Today I met some people who came to work at the Convent. They were saying that they were honest and conscientious. However, it is difficult for me to understand how a person can be honest and conscientious without God's help. If God helps that person, He will grant him the ability to be honest and good, but if God leaves that person, he will become dishonest and bad. Of course, a dishonest person is also capable of becoming honest if God touches his heart. This is why we should focus not on ourselves, not on our “personal truths,” but on God. If God allows you to be insulted and humiliated, He must have a reason for it. Due to the fact that it comes from God and it serves the purpose of my salvation, I will tolerate it like a bitter medicine, like a painful injection made by a doctor. A doctor treats a patient, he wants to help him; however, he has to penetrate into the patient's body in order to save him. He performs an operation in order to give that patient a chance to survive. 

The same happens in our spiritual lives: if things like these happen, if you are rejected and feel useless for anyone, if the enemy attempts to set you against your sisters at the convent and pushes you into a corner, you have to oppose him and pray to God, “It happened according to Thy will, O Lord, I deserve it, this is essential for my healing.” You should not accept it passively. Nevertheless, if we are guided by our feelings and passions, this does not resemble true monasticism in any way.

There is a stereotype that a monastic is a person with half-closed eyes and a churchly voice who has settled everything down. There might exist such an exemplary type of a monastic but there are also monastics who live in accordance with their passions, their emotions and do not want to get rid of them. It is frightening when people do not understand that they have to make efforts to change their attitudes towards their neighbours and towards processes that go in their souls. I mean the struggle against one's old man. 

The old man must die. How will he die without pain, without protest? Therefore, a person is tempted to give in and say, “This is beyond my strength, I can't bear it anymore.” So there should be another person who can help. We do not, however, trust our spiritual father and say, “He does not understand a thing!” Well, perhaps, he does not; but maybe God will reveal something to him? He may not be able to understand anything because he lacks spiritual and life experience but if he is appointed to be your spiritual father, then God acts through him. The Abbess does not understand anything, either, but the Lord is capable of revealing something to you even through her. Sometimes people do not want to accept that revelation from God, they are self-confident to the extent of believing that they do not need anyone's assistance and that their knowledge is sufficient for salvation.

Trying to justify himself, an individual begins to watch for the sins, infirmities and shortcomings of other people. This becomes an obstacle for him because he is inclined to say, “Who am I going to ask for advice? There is nothing true and valid here.” For this reason, he will never see divine presence because he turned his face from other humans.

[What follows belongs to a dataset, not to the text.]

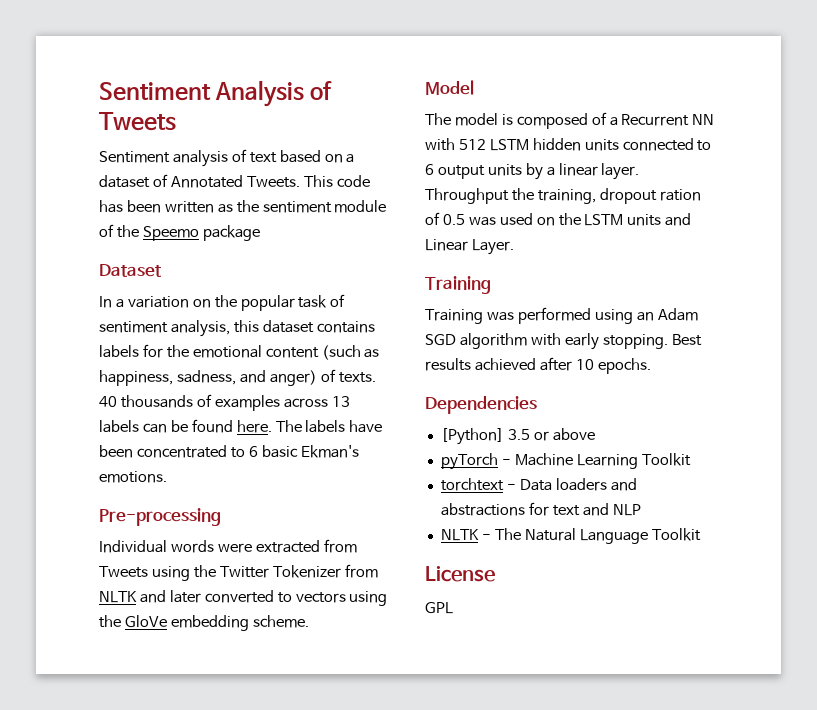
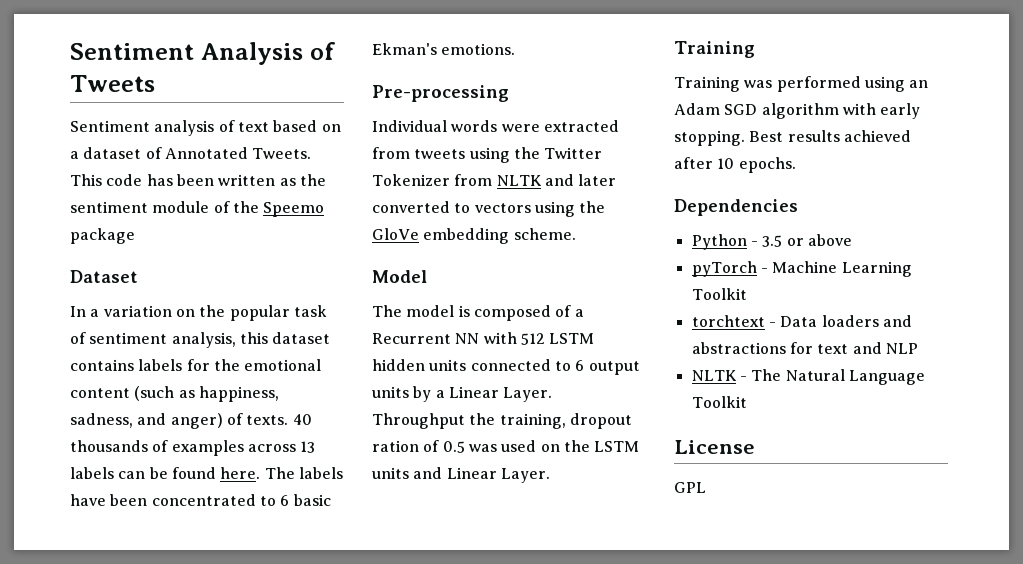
[99,566,148,578] Tweets -> [414,149,466,159] tweets
[558,163,640,180] linear layer. -> [448,386,553,402] Linear Layer.
[440,428,504,445] [Python] -> [691,234,758,250] Python -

The scheme is very simple: you simply trust yourself and answer according to the human truth. But it will be sinful and untrue. Truth is when a person does not want to accept it, when it is painful, but he continues to fight and asks God to help him to humble himself down and do what he is told to do. The Lord sees that the individual suffers and does not give in, and grants him grace. It is then that the person discovers a new life. He suddenly discovers that the other person whose sins he used to see is beautiful. This is what Pascha is about. Your struggle against your self, your struggle in order to acquire obedience and humility is Pascha. If an individual spares himself and makes everything comply with his own will – can he experience Pascha? His life becomes burdensome: my sinful self is never satisfied.